Este argumento de Canguilhem introduz um sentido biológico à palavra adaptação, que na genética tem o nome de mutação e “permite estabelecer uma distinção entre

seres vivos ultrapassados e seres vivos progressivos”. Socorre-se de uma terminologia

de Darwin, que considero muito relevante para a minha pesquisa, a qual defende a existência de “lugares vagos” em determinado local e que estes não são “tanto os

espaços livres mas, sobretudo, sistemas de vida (habitat, modo de alimentação, de ataque, de protecção) que são teoricamente possíveis nesse local, mas ainda não são praticados” (Canguilhem, 2002: 238).

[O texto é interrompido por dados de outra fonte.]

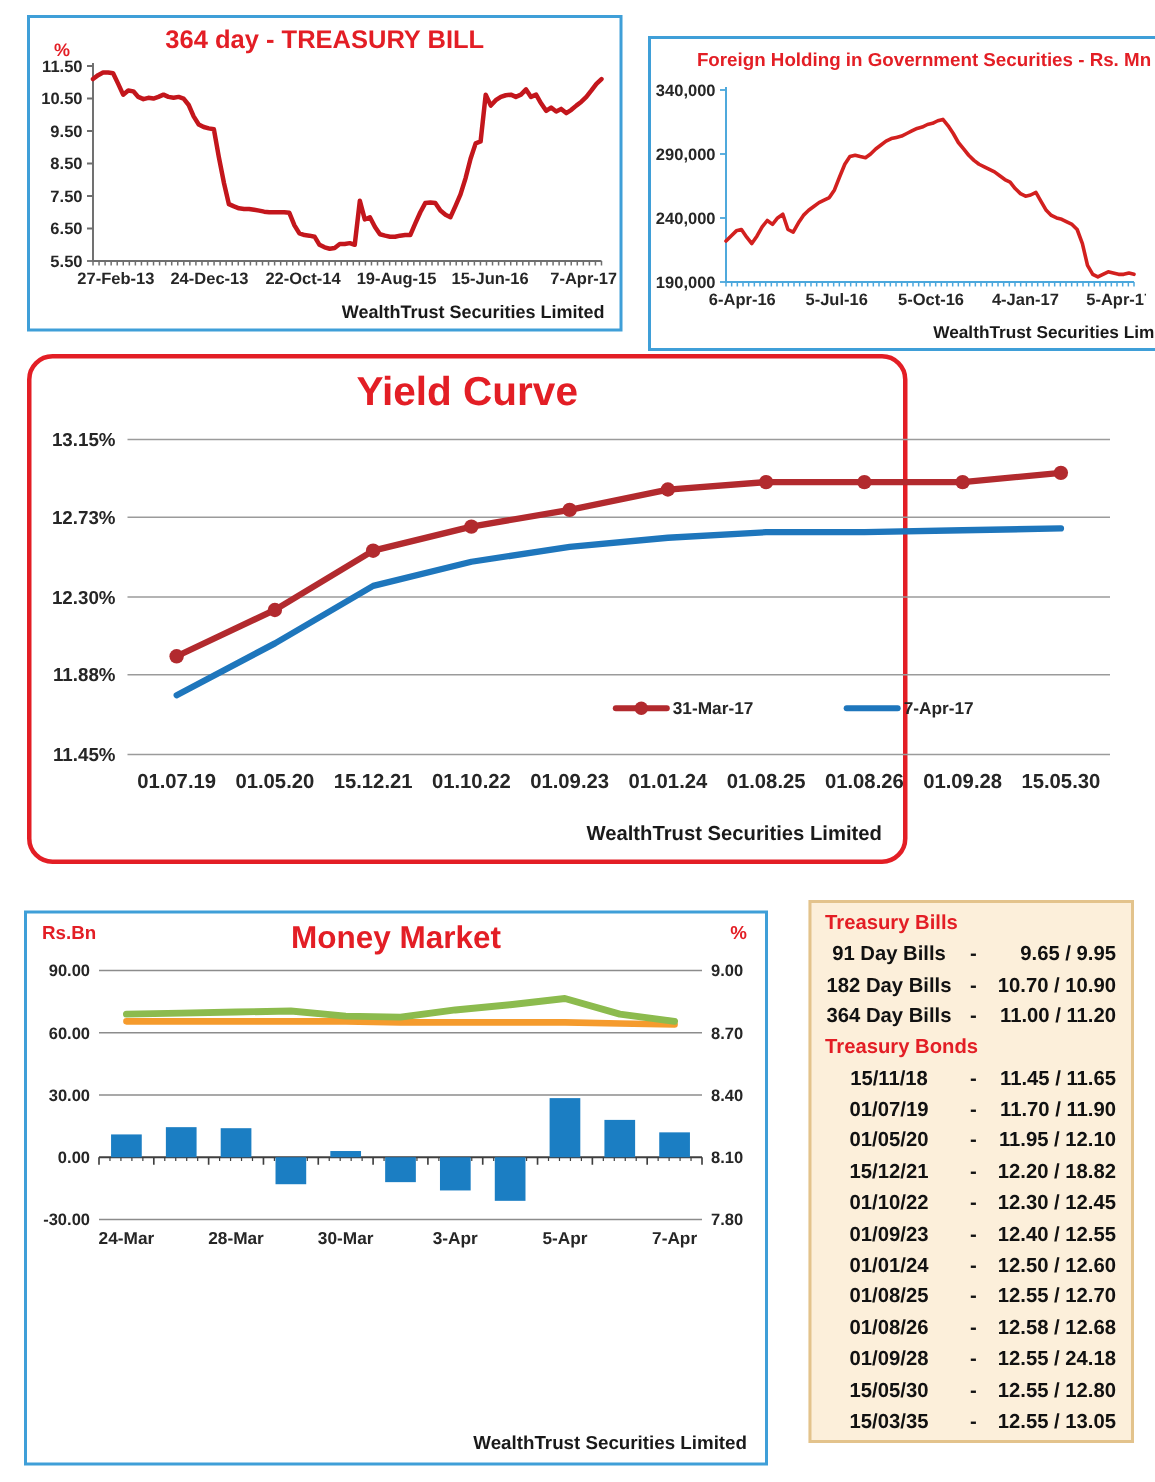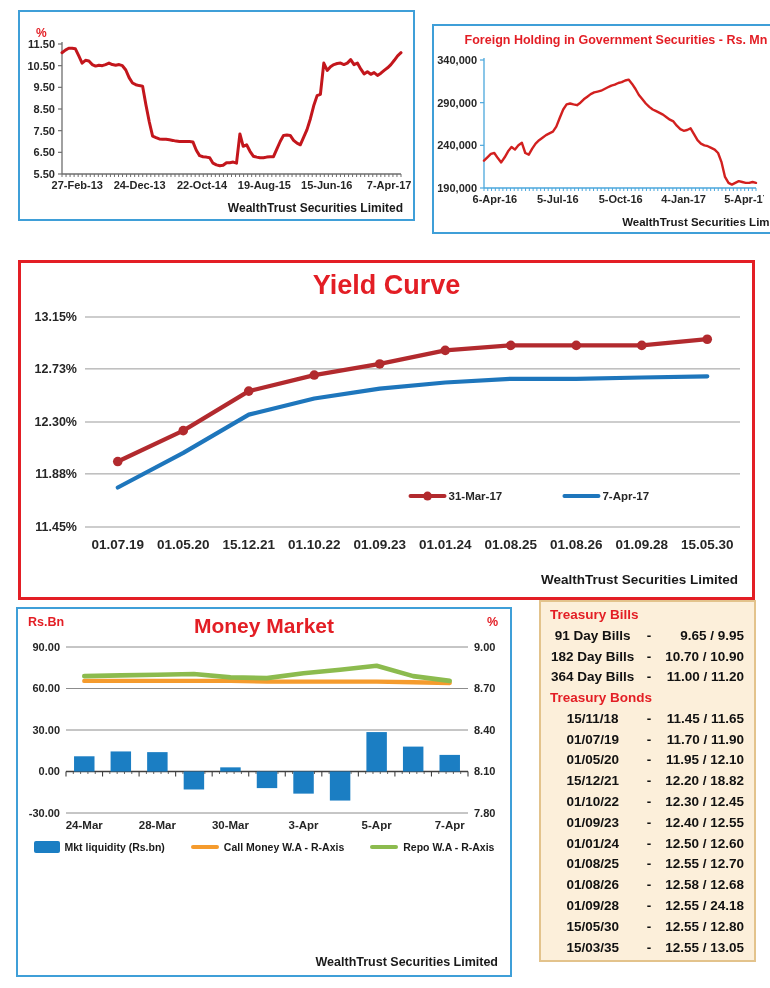--- a/index.html
+++ b/index.html
@@ -6,21 +6,21 @@
     --accent:#E31E25; --blueborder:#3F9FD8; --tablebg:#FCEFDA; --tableborder:#E3C38C; --textdark:#1A1A1A;
   }
   *{box-sizing:border-box; margin:0; padding:0;}
   body{background:#fff; font-family:"Liberation Sans", sans-serif;}
   .canvas{position:relative; width:770px; height:988px; background:#fff; overflow:hidden;}
   .box{position:absolute; background:#fff;}
   .box.blue{border:2px solid var(--blueborder);}
   .box.redb{border:3px solid var(--accent);}
   #box-tbill{left:18px; top:10px; width:397px; height:211px;}
   #box-foreign{left:432px; top:24px; width:368px; height:210px;}
-  #box-yield{left:18px; top:260px; width:737px; height:340px;}
+  #box-yield{left:18px; top:236px; width:587px; height:340px;border-radius:17px;}
   #box-money{left:16px; top:607px; width:496px; height:370px;}
   .ctitle{color:var(--accent); font-weight:bold; text-align:center; line-height:1.1;}
   #box-tbill .ctitle{font-size:17px; padding-top:6px;}
   #box-foreign .ctitle{font-size:12.5px; padding-top:8px;}
   #box-yield .ctitle{font-size:27px; padding-top:8px;}
   #box-money .ctitle{font-size:21px; padding-top:5px;}
   .unit{position:absolute; color:var(--accent); font-weight:bold; font-size:12px;}
   #tbill-unit{left:16px; top:14px;}
   #money-unit-left{left:10px; top:6px; font-size:12.5px;}
   #money-unit-right{right:12px; top:6px; font-size:12.5px;}
@@ -45,20 +45,21 @@
   .thead{color:var(--accent); font-weight:bold; font-size:13.5px;}
   svg text{font-family:"Liberation Sans", sans-serif;}
 </style>
 </head>
 <body>
 
 <div class="canvas">
 
   <section class="box blue" id="box-tbill">
     <div class="unit" id="tbill-unit">%</div>
+    <h2 class="ctitle">364 day - TREASURY BILL</h2>
     <svg class="csvg" id="svg-tbill" width="389" height="158">
         <line x1="40" y1="4" x2="40" y2="136" stroke="#6E6E6E" stroke-width="1.3"></line>
         <line x1="40" y1="136" x2="379" y2="136" stroke="#6E6E6E" stroke-width="1.3"></line>
         <line x1="36" y1="6" x2="40" y2="6" stroke="#6E6E6E" stroke-width="1.2"></line>
         <text x="33" y="6" text-anchor="end" fill="#262626" font-size="11" font-weight="700" dy="0.35em">11.50</text>
         <line x1="36" y1="27.666666666666664" x2="40" y2="27.666666666666664" stroke="#6E6E6E" stroke-width="1.2"></line>
         <text x="33" y="27.666666666666664" text-anchor="end" fill="#262626" font-size="11" font-weight="700" dy="0.35em">10.50</text>
         <line x1="36" y1="49.33333333333333" x2="40" y2="49.33333333333333" stroke="#6E6E6E" stroke-width="1.2"></line>
         <text x="33" y="49.33333333333333" text-anchor="end" fill="#262626" font-size="11" font-weight="700" dy="0.35em">9.50</text>
         <line x1="36" y1="71" x2="40" y2="71" stroke="#6E6E6E" stroke-width="1.2"></line>
@@ -394,34 +395,20 @@
         <rect x="419.4945454545455" y="113.9" width="20.46545454545455" height="16.599999999999994" fill="#1B7EC3"></rect>
         <polyline points="64.3,39.9 100.8,39.9 137.4,39.9 173.9,39.9 210.5,39.9 247.0,40.6 283.5,40.6 320.1,40.6 356.6,40.6 393.2,41.3 429.7,42.0" fill="none" stroke="#F59B2D" stroke-width="4.4" stroke-linejoin="round" stroke-linecap="round"></polyline>
         <polyline points="64.3,35.1 100.8,34.4 137.4,33.7 173.9,33.0 210.5,36.4 247.0,37.1 283.5,32.3 320.1,28.8 356.6,24.7 393.2,35.1 429.7,39.9" fill="none" stroke="#8CBB4E" stroke-width="4.6" stroke-linejoin="round" stroke-linecap="round"></polyline>
         <text x="64.27272727272728" y="188" text-anchor="middle" fill="#262626" font-size="11.5" font-weight="700">24-Mar</text>
         <text x="137.36363636363637" y="188" text-anchor="middle" fill="#262626" font-size="11.5" font-weight="700">28-Mar</text>
         <text x="210.45454545454547" y="188" text-anchor="middle" fill="#262626" font-size="11.5" font-weight="700">30-Mar</text>
         <text x="283.54545454545456" y="188" text-anchor="middle" fill="#262626" font-size="11.5" font-weight="700">3-Apr</text>
         <text x="356.6363636363636" y="188" text-anchor="middle" fill="#262626" font-size="11.5" font-weight="700">5-Apr</text>
         <text x="429.72727272727275" y="188" text-anchor="middle" fill="#262626" font-size="11.5" font-weight="700">7-Apr</text>
       </svg>
-    <div class="legend-row">
-      <span class="legend-item">
-        <span class="sw-bar" id="sw-bar" style="background: rgb(27, 126, 195);"></span>
-        <span>Mkt liquidity (Rs.bn)</span>
-      </span>
-      <span class="legend-item">
-        <span class="sw-line" id="sw-call" style="background: rgb(245, 155, 45);"></span>
-        <span>Call Money W.A - R-Axis</span>
-      </span>
-      <span class="legend-item">
-        <span class="sw-line" id="sw-repo" style="background: rgb(140, 187, 78);"></span>
-        <span>Repo W.A - R-Axis</span>
-      </span>
-    </div>
     <div class="cfooter">WealthTrust Securities Limited</div>
   </section>
 
   <aside class="rates" id="rates-table">
       <div class="trow thead">Treasury Bills</div>
       <div class="trow">
         <span class="tl">91 Day Bills</span>
         <span class="td">-</span>
         <span class="tv">9.65 / 9.95</span>
       </div>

“Segundo uma lógica rigorosa, uma teoria mutacionista da génese das espécies só poderia definir o normal como aquilo que é temporariamente viável. Mas, de tanto considerar os seres vivos apenas como mortos em perspectiva, não levamos em conta a orientação adaptativa do conjunto dos seres vivos, considerados na continuidade da vida, subestimamos este aspecto da evolução que é a variação dos modos de vida para a ocupação de todos os lugares vagos. [...] A animalidade é uma forma de vida que se caracteriza pela mobilidade e pela predação” (Canguilhem, 2002: 238).

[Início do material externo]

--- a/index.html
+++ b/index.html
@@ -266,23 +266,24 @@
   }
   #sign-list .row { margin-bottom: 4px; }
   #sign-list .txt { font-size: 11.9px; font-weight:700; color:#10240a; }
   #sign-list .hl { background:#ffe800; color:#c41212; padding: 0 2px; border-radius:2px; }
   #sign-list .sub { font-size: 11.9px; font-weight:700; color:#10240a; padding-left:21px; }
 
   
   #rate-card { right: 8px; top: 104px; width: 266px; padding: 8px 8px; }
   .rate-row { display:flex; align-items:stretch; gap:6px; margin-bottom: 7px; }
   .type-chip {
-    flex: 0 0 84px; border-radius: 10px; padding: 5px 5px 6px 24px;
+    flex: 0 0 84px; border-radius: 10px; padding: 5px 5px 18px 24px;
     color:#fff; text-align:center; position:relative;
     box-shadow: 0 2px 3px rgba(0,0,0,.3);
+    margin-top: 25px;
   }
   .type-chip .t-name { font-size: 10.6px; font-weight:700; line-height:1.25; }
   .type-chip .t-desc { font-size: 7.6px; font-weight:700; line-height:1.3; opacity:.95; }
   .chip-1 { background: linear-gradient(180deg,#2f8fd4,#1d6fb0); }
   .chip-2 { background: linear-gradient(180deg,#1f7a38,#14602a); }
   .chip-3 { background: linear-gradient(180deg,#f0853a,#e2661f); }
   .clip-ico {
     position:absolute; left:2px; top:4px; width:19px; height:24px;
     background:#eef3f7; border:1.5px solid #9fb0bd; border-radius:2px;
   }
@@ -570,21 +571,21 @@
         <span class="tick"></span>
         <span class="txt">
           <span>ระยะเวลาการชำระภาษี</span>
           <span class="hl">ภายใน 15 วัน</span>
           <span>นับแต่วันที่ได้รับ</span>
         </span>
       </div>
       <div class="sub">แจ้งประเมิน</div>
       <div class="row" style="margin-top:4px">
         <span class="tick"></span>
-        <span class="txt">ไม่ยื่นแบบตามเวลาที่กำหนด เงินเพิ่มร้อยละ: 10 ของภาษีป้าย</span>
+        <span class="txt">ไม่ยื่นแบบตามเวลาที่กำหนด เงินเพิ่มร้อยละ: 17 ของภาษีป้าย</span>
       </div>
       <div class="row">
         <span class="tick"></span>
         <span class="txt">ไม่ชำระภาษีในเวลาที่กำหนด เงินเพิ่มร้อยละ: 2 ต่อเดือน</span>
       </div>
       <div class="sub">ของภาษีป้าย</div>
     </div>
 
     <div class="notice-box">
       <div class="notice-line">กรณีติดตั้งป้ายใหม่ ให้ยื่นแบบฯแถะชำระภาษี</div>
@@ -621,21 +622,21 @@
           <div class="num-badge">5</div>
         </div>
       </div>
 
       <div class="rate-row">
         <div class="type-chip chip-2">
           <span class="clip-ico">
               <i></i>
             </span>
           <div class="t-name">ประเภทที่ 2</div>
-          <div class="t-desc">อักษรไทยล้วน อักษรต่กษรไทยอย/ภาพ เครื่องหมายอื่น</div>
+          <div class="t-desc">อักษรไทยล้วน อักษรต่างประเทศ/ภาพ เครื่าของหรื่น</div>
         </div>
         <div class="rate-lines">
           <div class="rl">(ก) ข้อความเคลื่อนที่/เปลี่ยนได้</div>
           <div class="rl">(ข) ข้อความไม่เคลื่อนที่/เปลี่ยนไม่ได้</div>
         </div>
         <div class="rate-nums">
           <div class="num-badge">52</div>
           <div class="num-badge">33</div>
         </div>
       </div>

De igual modo, quando se passa das normas biológicas para as sociais, o organismo determina a possibilidade de agir em situação social e, por consequência, podemos falar também de adaptação.

O contributo de Canguilhem, 2002, para o meu projecto proporciona inúmeras ideias geradoras de novas percepções da realidade. Em primeira análise, reafirma a relatividade e a arbitrariedade do conceito normal e, por conseguinte, dos seus contrários, tanto em termos fisiológicos, como psicológicos e sociais; os organismos vivos adaptam-se e equilibram-se em função das experiências que os condicionam e das normas individuais que os caracterizam; os lugares vagos constituem sistemas de vida potencialmente possíveis ainda não explorados. Canguilhem, 2002, não refere explicitamente o poder médico, embora ele esteja presente no modo de observar, medir, descrever e classificar.

As obras destes três autores complementam-se e marcaram claramente uma nova etapa no desenvolvimento da minha pesquisa. Essa mudança não se tornou visível no modo como tinha planeado conduzir a investigação ou nos critérios de selecção das minhas fontes de informação. O que mudou, com os contributos de Foucault, Goffman e Canguilhem, foi um alargamento da perspectiva ou do ângulo de visão pelo qual passei a observar a realidade que queria estudar. Esta nova percepção mais abrangente do meu campo de estudo implicou um reposicionamento da minha pesquisa.

A reflexão teórica que venho empreendendo fez emergir novas ligações, novos focos de interesse e modos de observar e compreender a realidade. Provavelmente o que me era dado a perceber ou pressentir anteriormente não seria ainda suficientemente

nítido e claro, ou seja, o tema que eu pretendia investigar continuava estável, o que mudou foi o meu olhar e o modo como passei a interrogar estes novos objectos, agora visíveis, no terreno da pesquisa.